Before-and-after page screenshots
►

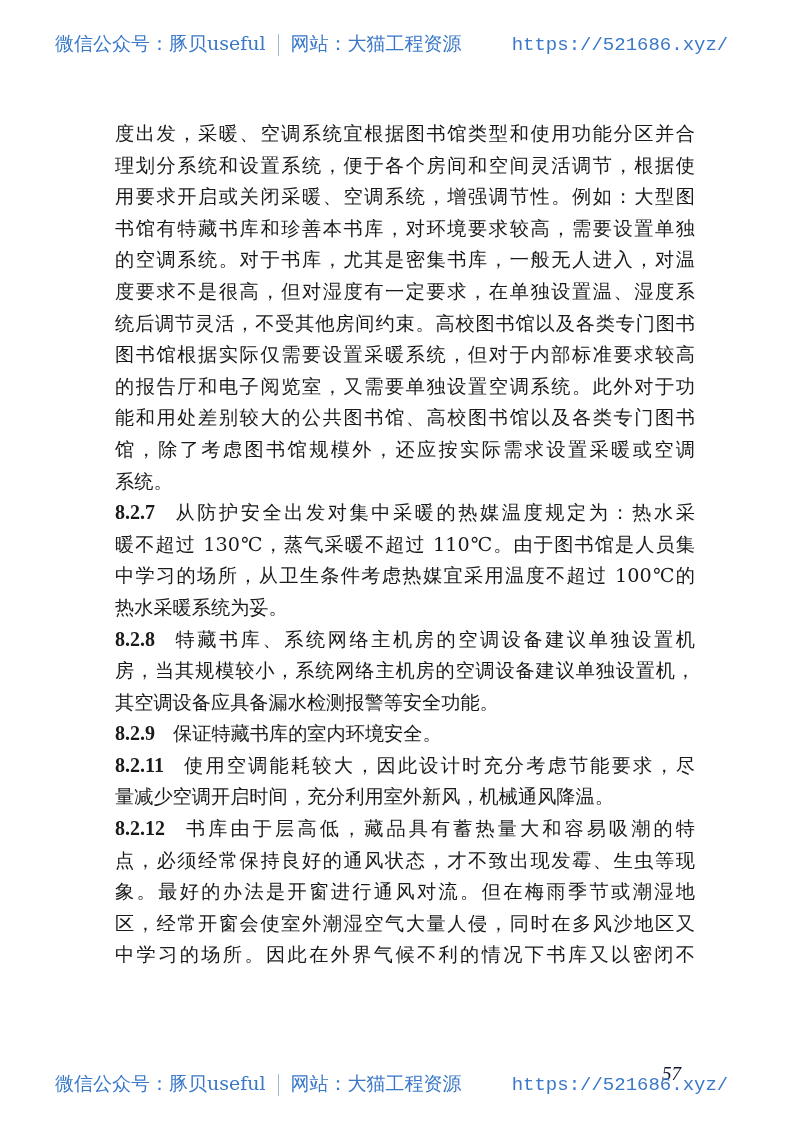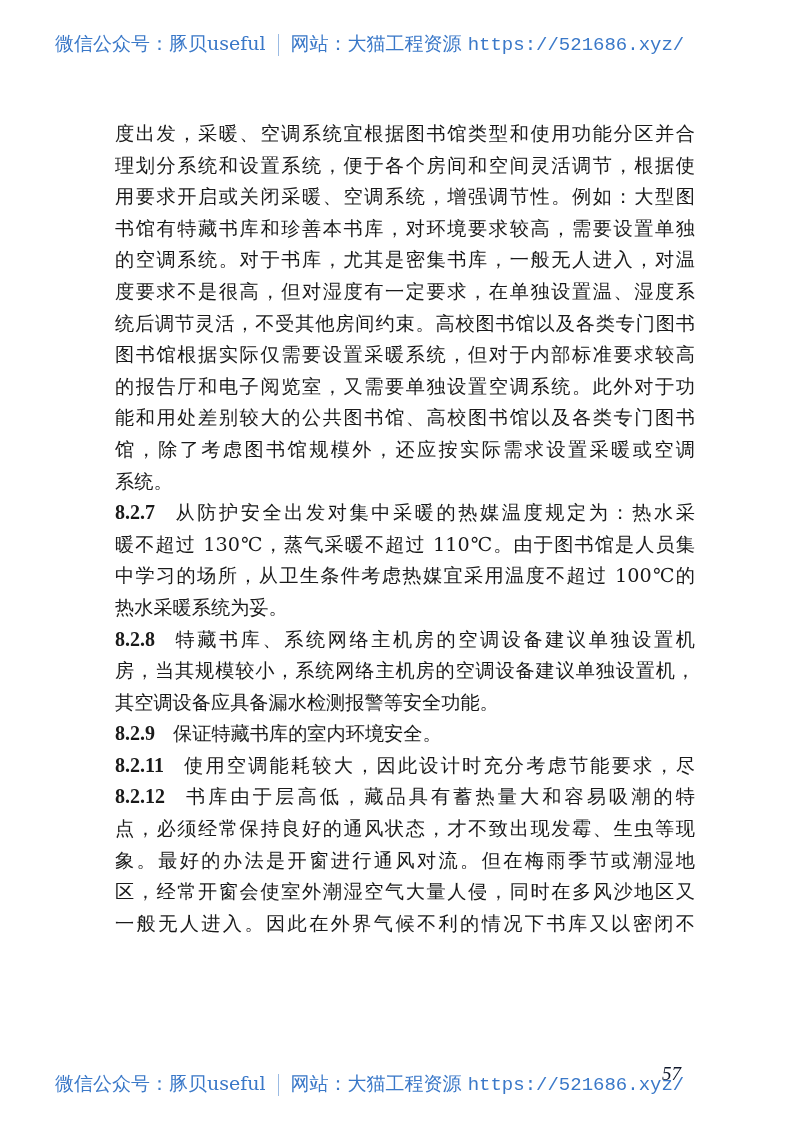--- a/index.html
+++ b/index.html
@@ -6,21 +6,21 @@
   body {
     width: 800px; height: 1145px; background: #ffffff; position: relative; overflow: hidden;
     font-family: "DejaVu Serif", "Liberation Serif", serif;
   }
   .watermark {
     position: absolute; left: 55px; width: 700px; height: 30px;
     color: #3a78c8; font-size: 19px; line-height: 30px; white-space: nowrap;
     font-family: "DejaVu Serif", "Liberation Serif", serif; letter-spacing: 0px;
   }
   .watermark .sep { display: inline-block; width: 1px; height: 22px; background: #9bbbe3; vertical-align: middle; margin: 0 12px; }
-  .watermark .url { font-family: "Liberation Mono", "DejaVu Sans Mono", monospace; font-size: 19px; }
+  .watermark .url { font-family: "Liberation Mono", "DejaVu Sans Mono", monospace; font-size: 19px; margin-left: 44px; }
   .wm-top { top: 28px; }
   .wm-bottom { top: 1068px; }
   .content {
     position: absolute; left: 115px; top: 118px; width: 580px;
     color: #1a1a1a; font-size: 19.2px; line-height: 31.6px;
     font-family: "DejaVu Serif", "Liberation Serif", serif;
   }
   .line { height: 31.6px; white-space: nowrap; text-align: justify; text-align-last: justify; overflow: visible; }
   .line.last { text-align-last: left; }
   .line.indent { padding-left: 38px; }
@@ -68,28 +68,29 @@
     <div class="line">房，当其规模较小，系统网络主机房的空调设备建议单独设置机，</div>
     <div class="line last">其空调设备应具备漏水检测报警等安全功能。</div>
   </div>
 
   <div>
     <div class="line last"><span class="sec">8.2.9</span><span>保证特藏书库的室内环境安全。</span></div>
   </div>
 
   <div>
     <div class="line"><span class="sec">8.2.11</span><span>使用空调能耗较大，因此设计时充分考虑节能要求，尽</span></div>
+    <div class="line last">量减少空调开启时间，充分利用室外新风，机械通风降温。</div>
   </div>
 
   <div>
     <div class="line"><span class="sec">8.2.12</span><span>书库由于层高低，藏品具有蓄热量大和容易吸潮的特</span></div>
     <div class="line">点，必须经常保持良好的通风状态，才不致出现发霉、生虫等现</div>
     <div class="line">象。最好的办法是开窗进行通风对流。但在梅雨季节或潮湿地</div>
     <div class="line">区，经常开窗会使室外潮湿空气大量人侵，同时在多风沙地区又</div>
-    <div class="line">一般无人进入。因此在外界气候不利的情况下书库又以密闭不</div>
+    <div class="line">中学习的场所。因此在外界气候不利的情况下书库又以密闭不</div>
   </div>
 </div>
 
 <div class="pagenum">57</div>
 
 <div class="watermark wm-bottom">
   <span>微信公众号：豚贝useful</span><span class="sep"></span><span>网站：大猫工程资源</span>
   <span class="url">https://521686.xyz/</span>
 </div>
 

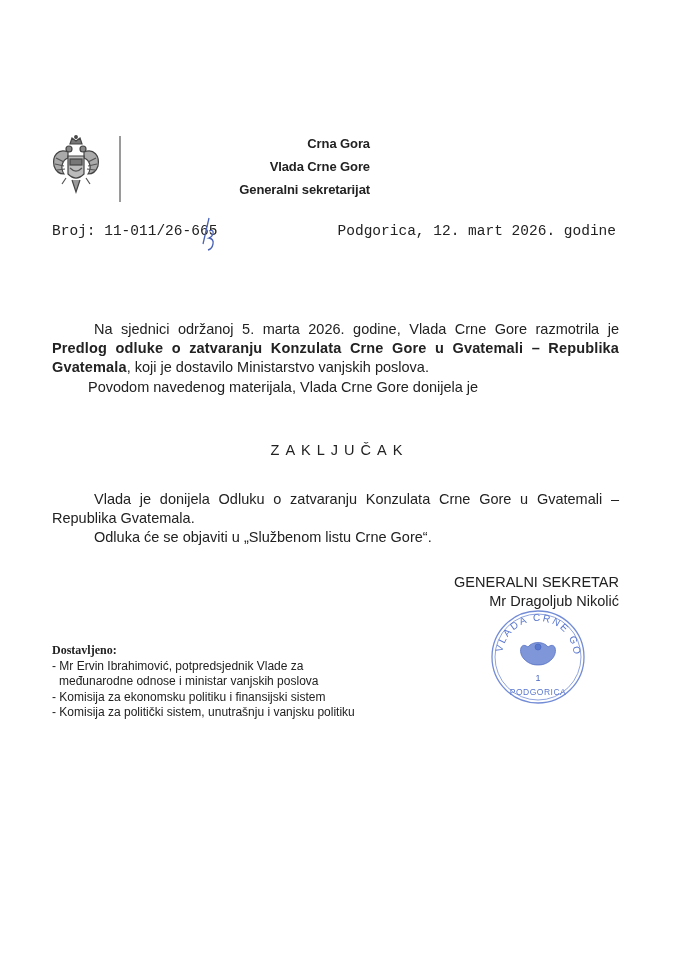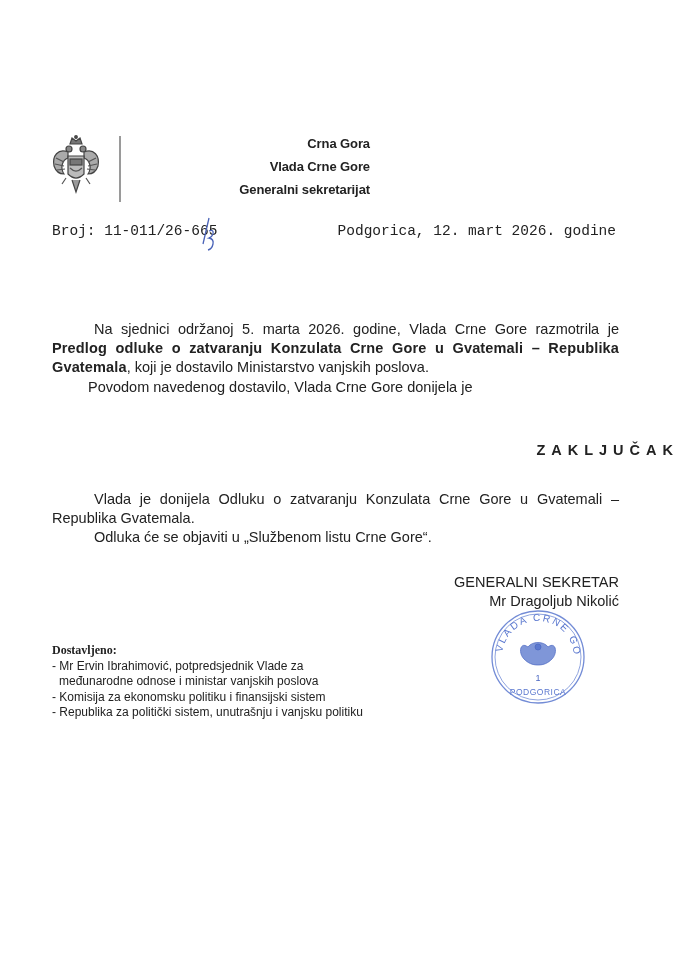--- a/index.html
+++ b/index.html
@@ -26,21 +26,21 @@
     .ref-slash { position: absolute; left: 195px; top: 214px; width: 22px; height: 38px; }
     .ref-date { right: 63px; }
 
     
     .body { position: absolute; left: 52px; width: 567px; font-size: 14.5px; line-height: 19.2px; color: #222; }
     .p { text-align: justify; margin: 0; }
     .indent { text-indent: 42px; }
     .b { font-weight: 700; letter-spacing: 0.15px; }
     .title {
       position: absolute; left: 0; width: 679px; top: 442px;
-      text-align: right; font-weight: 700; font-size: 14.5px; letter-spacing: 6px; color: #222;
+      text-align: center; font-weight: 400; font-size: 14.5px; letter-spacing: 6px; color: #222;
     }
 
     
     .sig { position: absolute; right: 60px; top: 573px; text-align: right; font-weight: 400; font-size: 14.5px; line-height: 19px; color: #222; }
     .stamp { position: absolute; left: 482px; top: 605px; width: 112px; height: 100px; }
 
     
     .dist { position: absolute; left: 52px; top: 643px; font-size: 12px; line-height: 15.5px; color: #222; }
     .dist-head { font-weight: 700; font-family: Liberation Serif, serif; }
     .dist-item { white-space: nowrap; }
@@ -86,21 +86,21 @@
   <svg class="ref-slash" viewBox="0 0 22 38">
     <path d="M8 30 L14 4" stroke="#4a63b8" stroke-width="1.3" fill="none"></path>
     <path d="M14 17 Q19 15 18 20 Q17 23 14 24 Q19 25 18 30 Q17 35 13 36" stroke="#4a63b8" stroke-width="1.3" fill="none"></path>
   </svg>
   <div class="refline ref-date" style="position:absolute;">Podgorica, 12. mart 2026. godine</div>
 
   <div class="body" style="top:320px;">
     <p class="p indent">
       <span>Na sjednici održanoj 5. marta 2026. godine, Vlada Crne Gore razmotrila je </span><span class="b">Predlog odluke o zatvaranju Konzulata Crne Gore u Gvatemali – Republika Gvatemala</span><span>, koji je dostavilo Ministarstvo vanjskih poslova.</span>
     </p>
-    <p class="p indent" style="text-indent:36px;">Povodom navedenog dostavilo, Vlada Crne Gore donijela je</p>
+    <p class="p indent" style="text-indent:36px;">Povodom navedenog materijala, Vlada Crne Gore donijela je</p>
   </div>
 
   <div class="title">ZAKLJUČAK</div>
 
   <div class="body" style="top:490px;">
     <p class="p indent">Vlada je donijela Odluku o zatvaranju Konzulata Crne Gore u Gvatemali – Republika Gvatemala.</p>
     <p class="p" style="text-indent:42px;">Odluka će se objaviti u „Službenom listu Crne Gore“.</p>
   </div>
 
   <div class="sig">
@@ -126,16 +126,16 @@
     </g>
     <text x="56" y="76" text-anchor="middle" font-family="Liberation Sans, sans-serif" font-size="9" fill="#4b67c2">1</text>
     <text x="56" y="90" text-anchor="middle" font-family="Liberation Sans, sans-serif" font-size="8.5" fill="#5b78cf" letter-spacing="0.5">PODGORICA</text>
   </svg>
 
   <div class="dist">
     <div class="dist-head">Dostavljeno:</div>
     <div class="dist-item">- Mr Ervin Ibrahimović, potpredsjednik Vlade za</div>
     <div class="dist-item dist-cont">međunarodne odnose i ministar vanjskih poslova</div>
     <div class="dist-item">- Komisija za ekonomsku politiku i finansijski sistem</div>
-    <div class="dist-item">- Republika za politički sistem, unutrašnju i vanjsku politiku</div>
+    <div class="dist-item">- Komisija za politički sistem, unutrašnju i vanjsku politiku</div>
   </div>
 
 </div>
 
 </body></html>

◄

> Exercise goal
Where a line of the data includes the string "Gvatemala", list that line.

> Written reply
       <span>Na sjednici održanoj 5. marta 2026. godine, Vlada Crne Gore razmotrila je </span><span class="b">Predlog odluke o zatvaranju Konzulata Crne Gore u Gvatemali – Republika Gvatemala</span><span>, koji je dostavilo Ministarstvo vanjskih poslova.</span>
     <p class="p indent">Vlada je donijela Odluku o zatvaranju Konzulata Crne Gore u Gvatemali – Republika Gvatemala.</p>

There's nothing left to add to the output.